En février 2003, la DATAR a célébré en grandes pompes ses quarante ans d’action au service de l’aménagement du
territoire : les acteurs n’ont pas attendu les historiens pour constituer un récit téléologique qui distingue les origines intellectuelles et les « tâtonnements » d’une politique d’aménagement dans la première moitié du siècle, son âge d’or dans les années 1960, puis ses crises et ses relances à répétition depuis les années 1970 [2]. Cette chronologie est ensuite nourrie par un catalogue des politiques publiques qui ont touché aux infrastructures de transport, à l’urbanisme, la délocalisation industrielle ou l’environnement.

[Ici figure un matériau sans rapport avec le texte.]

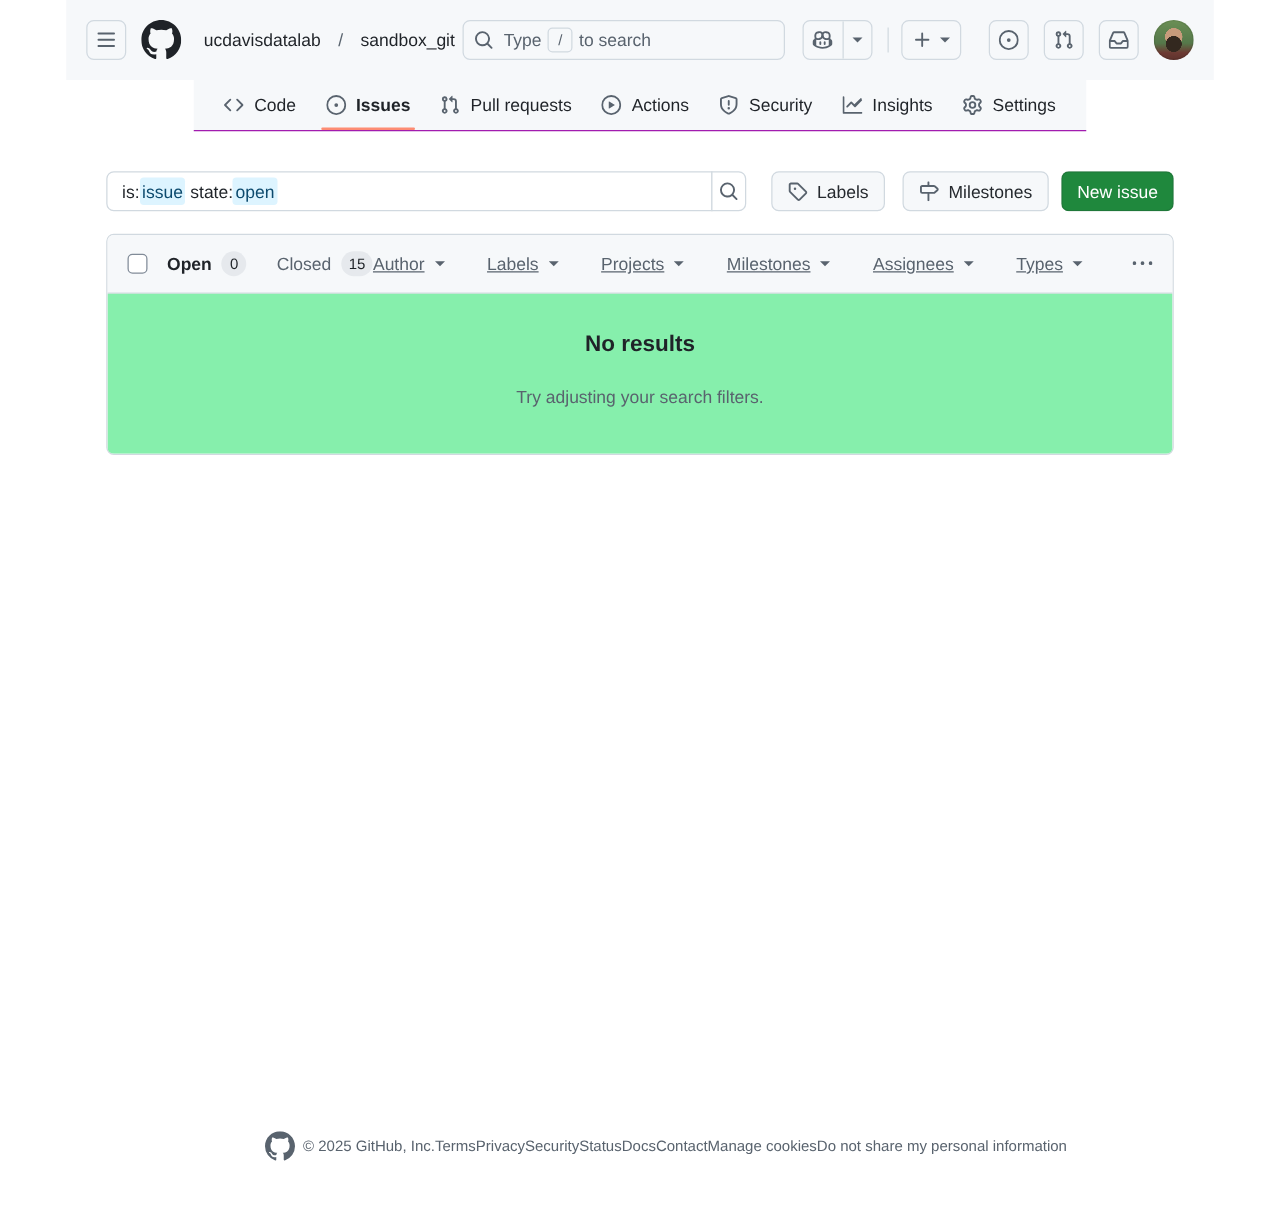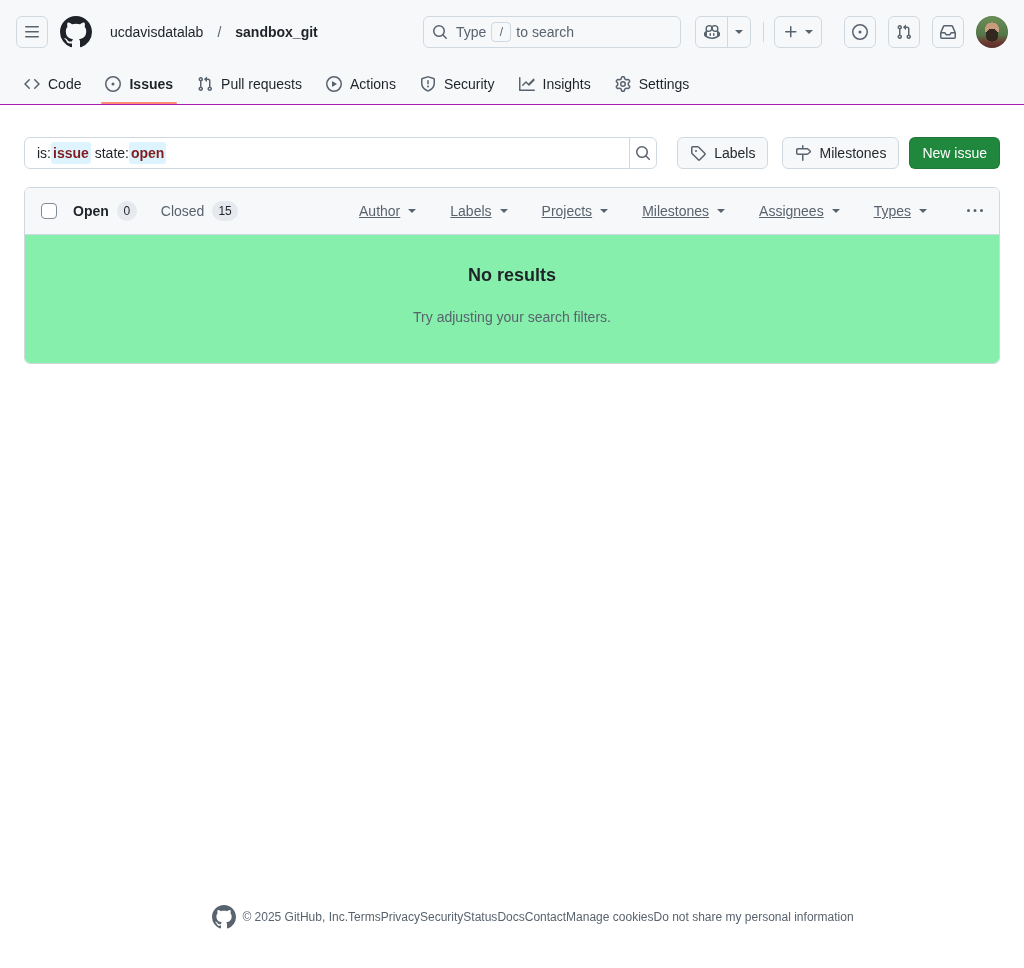--- a/index.html
+++ b/index.html
@@ -2,41 +2,41 @@
 <html><head>
 <meta charset="utf-8">
 <style>
   * { margin: 0; padding: 0; box-sizing: border-box; }
   html, body { background: #fff; }
   body {
     width: 1024px; min-height: 968px;
     font-family: "Liberation Sans", "DejaVu Sans", sans-serif;
     color: #1f2328; font-size: 14px;
   }
-  .page { width: 1024px; min-height: 968px; display: flex; flex-direction: column; }
+  .page { width: 1024px; min-height: 968px; display: flex; flex-direction: column; align-items: center; }
 
   
   .app-header {
     background: #f6f8fa;
     padding: 16px;
     display: flex; align-items: center;
   }
   .icon-btn {
     width: 32px; height: 32px; flex: 0 0 auto;
     display: inline-flex; align-items: center; justify-content: center;
     background: transparent; border: 1px solid #d1d9e0; border-radius: 6px;
     cursor: pointer; color: #59636e;
   }
   .icon-btn svg { fill: #59636e; }
   .gh-logo { margin-left: 12px; display: inline-flex; cursor: pointer; }
   .gh-logo svg { fill: #1f2328; }
   .breadcrumb { margin-left: 12px; display: flex; align-items: center; gap: 8px; white-space: nowrap; }
   .breadcrumb .crumb { color: #1f2328; text-decoration: none; padding: 4px 6px; border-radius: 6px; cursor: pointer; }
   .breadcrumb .sep { color: #59636e; }
-  .breadcrumb .repo { font-weight: 700; }
+  .breadcrumb .repo { font-weight: 400; }
 
   .header-search {
     margin-left: auto;
     width: 258px; height: 32px;
     border: 1px solid #d1d9e0; border-radius: 6px;
     display: flex; align-items: center; gap: 8px;
     padding: 0 8px; color: #59636e; background: transparent; cursor: text;
   }
   .header-search svg { fill: #59636e; flex: 0 0 auto; }
   .header-search .ph { display: flex; align-items: center; gap: 5px; font-size: 14px; color: #59636e; }
@@ -95,21 +95,21 @@
   
   main { padding: 32px 24px 0; }
   .filter-row { display: flex; align-items: center; border-radius: 14px; }
   .query-group { flex: 1 1 auto; display: flex; height: 32px; }
   .query-input {
     flex: 1 1 auto; height: 32px;
     background: #fff; border: 1px solid #d1d9e0; border-radius: 6px 0 0 6px;
     display: flex; align-items: center; padding: 0 12px;
     font-size: 14px; cursor: text; white-space: pre;
   }
-  .token-hl { background: #ddf4ff; color: #7f1d1d; border-radius: 3px; padding: 3px 2px; font-weight: bold; }
+  .token-hl { background: #ddf4ff; color: #0c4a6e; border-radius: 3px; padding: 3px 2px; }
   .query-search-btn {
     width: 28px; height: 32px; margin-left: -1px;
     background: #fff; border: 1px solid #d1d9e0; border-radius: 0 6px 6px 0;
     display: inline-flex; align-items: center; justify-content: center; cursor: pointer;
   }
   .query-search-btn svg { fill: #59636e; }
 
   .btn {
     height: 32px; padding: 0 12px;
     display: inline-flex; align-items: center; gap: 8px;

Au risque de l’anachronisme, des périodes anciennes sont invoquées, l’Antiquité grecque ou romaine par exemple, pour baliser la longue durée de l’aménagement [3]. Ces références s’expliquent peut-être par la dimension mythologique qu’eurent certains projets, comme le suggère Bernard Paillard dans La damnation de Fos [4]. Il est sans doute plus raisonnable de s’en tenir au découpage chronologique proposé par Marc Desportes et Antoine Picon, pour qui le
territoire moderne naît au 18e siècle [5]. Ces deux auteurs insistent sur l’invention d’une ingénierie d’État – la cartographie scientifique, l’emprise des ingénieurs sur les réseaux de transport – qui témoigne de préoccupations politiques nouvelles. L’étude du lexique du
territoire et de ses découpages administratifs s’inscrit également dans une histoire de longue durée [6]. Dans cette perspective, Marcel Roncayolo se demande si l’aménagement du
territoire, ce mot d’ordre dont l’usage se propage après la deuxième guerre mondiale, est une « nouvelle frontière ou une limite », contemporaine de la planification économique dont elle épouse « les origines, le volontarisme, les modes de réflexion et de travail, le côté minorité agissante ou avant-garde du développement économique [7] ».

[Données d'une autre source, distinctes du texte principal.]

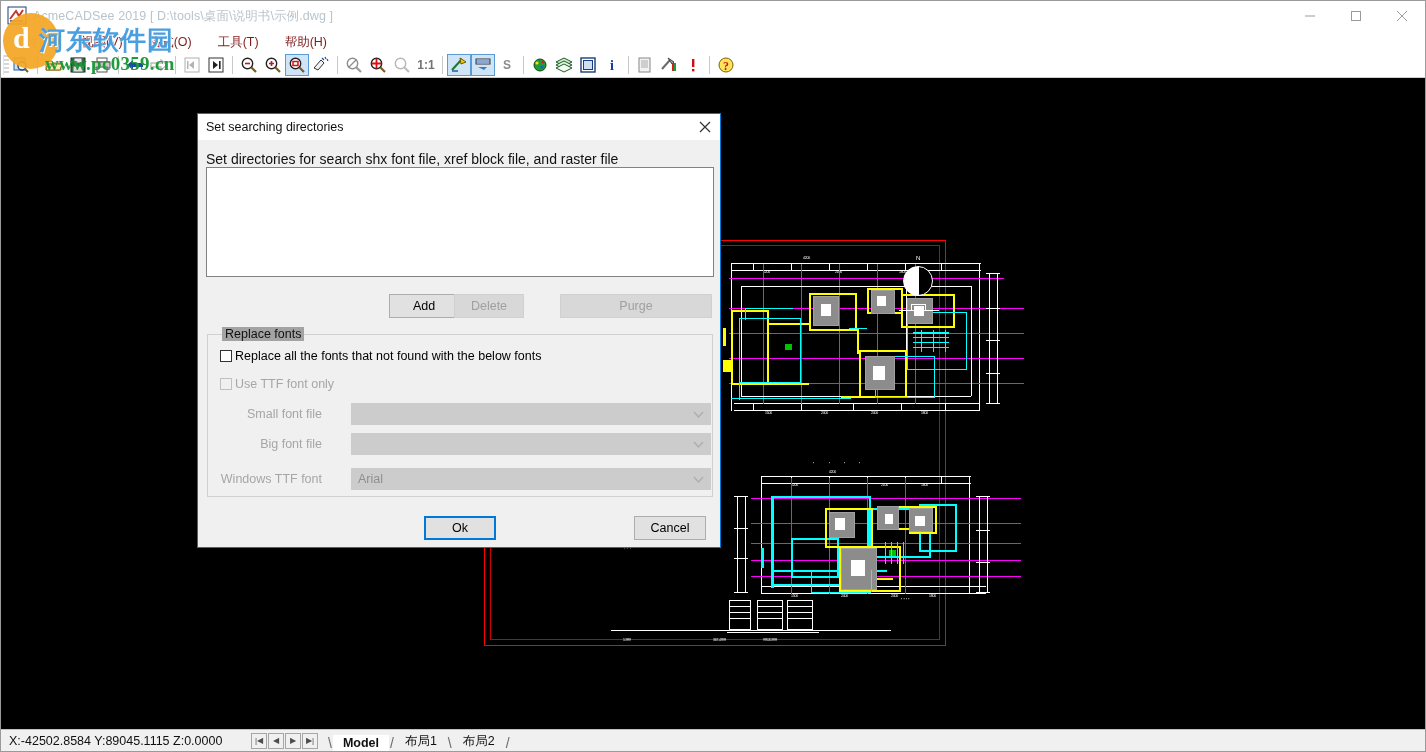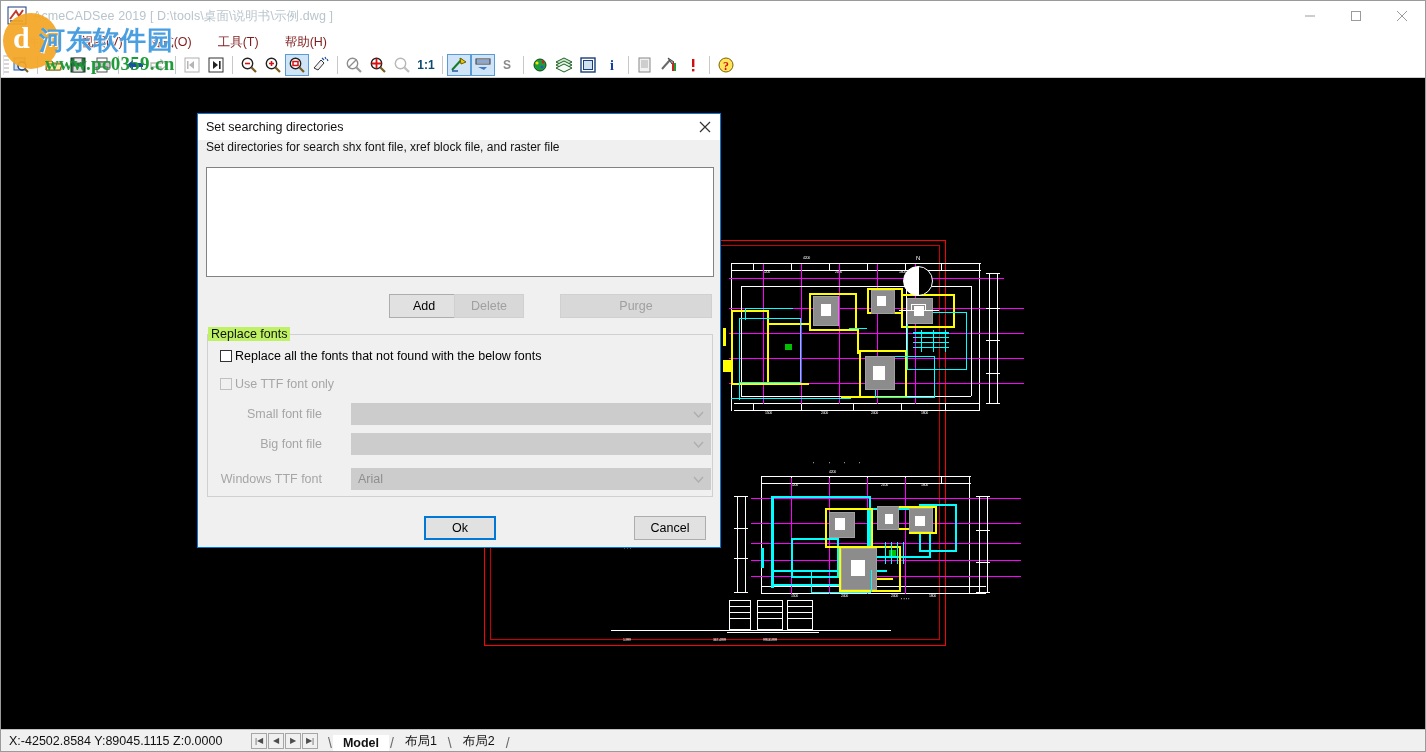--- a/index.html
+++ b/index.html
@@ -114,21 +114,21 @@
   .dlg-title {
     height: 26px; display:flex; align-items:center; justify-content:space-between;
     padding: 0 0 0 8px; background:#ffffff;
   }
   .dlg-title span.t { font-size: 12.5px; color:#111; }
   .dlg-close {
     width:30px; height:26px; display:flex; align-items:center; justify-content:center;
     color:#333;
   }
   .dlg-sub {
-    padding: 0 8px 3px 8px; font-size:12px; color:#111; background:#f0f0f0;
+    padding: 11px 8px 3px 8px; font-size:14px; color:#111; background:#f0f0f0;
   }
   .dlg-list {
     position:absolute; left:8px; top:53px; width:508px; height:110px;
     background:#ffffff; border:1px solid #828282;
   }
   .dlg-btnrow {
     position:absolute; left:0; top:180px; width:524px; height:26px;
   }
   .btn {
     position:absolute; height:24px;
@@ -137,21 +137,21 @@
     font-family:"Liberation Sans", sans-serif;
   }
   .btn.disabled { color:#a0a0a0; background:#d8d8d8; border-color:#d0d0d0; }
   .btn.default { border:2px solid #0078d7; background:#e1e1e1; }
 
   .group {
     position:absolute; left:9px; top:220px; width:506px; height:163px;
     border:1px solid #d0d0d0;
   }
   .group-label {
-    position:absolute; left:0; top:-8px; background:#bef264; padding:0 3px;
+    position:absolute; left:14px; top:-8px; background:#a3a3a3; padding:0 3px;
     font-size:12.5px; color:#111;
   }
   .cbrow { position:absolute; display:flex; align-items:center; }
   .cbox { width:12px; height:12px; border:1px solid #333; background:#fff; flex:0 0 auto; }
   .cbox.dis { border-color:#c0c0c0; background:#f0f0f0; }
   .cblabel { font-size:12.5px; margin-left:3px; }
   .cblabel.dis { color:#a6a6a6; }
 
   .fldrow { position:absolute; display:flex; align-items:center;gap:21px; }
   .fldlabel { width:122px; text-align:right; font-size:12.5px; color:#a6a6a6; padding-right:8px; }
@@ -350,21 +350,21 @@
         <path d="M11.5 11.5 L16 16" stroke="#7a5c1e" stroke-width="2.2"></path>
       </svg>
     </div>
     <div class="tb-btn">
       <svg width="18" height="18" viewBox="0 0 18 18">
         <circle cx="7.5" cy="7.5" r="5.2" fill="none" stroke="#b7b7b7" stroke-width="1.4"></circle>
         <path d="M11.5 11.5 L16 16" stroke="#bdbdbd" stroke-width="2.2"></path>
       </svg>
     </div>
     <div class="tb-btn">
-      <span class="tb-txt" style="color:#0c4a6e">1:1</span>
+      <span class="tb-txt" style="color:#737373">1:1</span>
     </div>
     <div class="tb-sep"></div>
 
     <div class="tb-btn active">
       <svg width="18" height="18" viewBox="0 0 18 18">
         <path d="M2 14 L12 3" stroke="#1a7a2a" stroke-width="2"></path>
         <path d="M10 2 L16 6 L11 8 Z" fill="#f0d000" stroke="#6a5a00"></path>
         <path d="M2 15 H8" stroke="#1b4fa0" stroke-width="1.4"></path>
       </svg>
     </div>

Le dossier ici proposé rassemble des contributions issues de travaux en cours ou récemment publiés par de jeunes chercheurs dont les objets, les sources et les pratiques participent de la construction du
territoire comme objet d’histoire. Les objets de ces enquêtes sont variés : la voie de desserte de François Parfait, l’entregent des ingénieurs des Ponts et Chaussées venus d’outre-mer, les orphelins de la Seine, les infrastructures routières de la région parisienne. À bien des égards, il s’inscrit dans le prolongement des travaux historiques consacrés à la ville, en particulier le numéro spécial proposé par cette revue en 1999 [8]. Le
territoire peut alors être perçu comme une extension spatiale des problématiques de l’urbanisme. Grâce à Danièle Voldman, on connaît bien le rôle joué par le ministère de la Reconstruction et de l’Urbanisme dans cette dynamique [9]. Le travail de Benoît Pouvreau sur Eugène Claudius-Petit et son Plan d’aménagement national montre comment la vulgate de l’aménagement neutralise dans son musée imaginaire l’action souvent contrariée d’un homme qui porta de sévères jugements sur ses « héritiers [10] ».
◦ Le
territoire de l’historien
L’émergence du
territoire comme catégorie de l’action publique peut emprunter d’autres chemins que la biographie de ces acteurs. L’invention d’un nouveau lexique après la deuxième guerre mondiale marque une inflexion dans le projet de l’État pour le
territoire. Comme le souligne le sociologue Laurent Duclos, « le
territoire, entité dont on s’épuisera à délimiter les contours, devient, en l’espèce, le nouvel attributaire d’une façon de problématiser la société qui reste, sinon le propre, en tous les cas le bon soin de l’État. Bref, s’il existe, le “
territoire” naît déjà subordonné [11] ». L’hypothèse de Duclos invite à ne pas prendre le
territoire comme le support physique de l’action publique, mais comme une représentation de l’État que l’on peut interroger dans la perspective d’une histoire sociale et politique renouvelée par de récents travaux [12]. L’aménagement du
territoire n’est donc pas une politique abstraite déclinée sur le « terrain », mais un entrelacs d’institutions, de savoirs et de pratiques que l’historien doit appréhender en construisant un corpus attentif aux échelles spatiales et aux groupes sociaux : hommes politiques, hauts fonctionnaires, entrepreneurs, ingénieurs, architectes, urbanistes, mais aussi usagers et citoyens « aménagés ».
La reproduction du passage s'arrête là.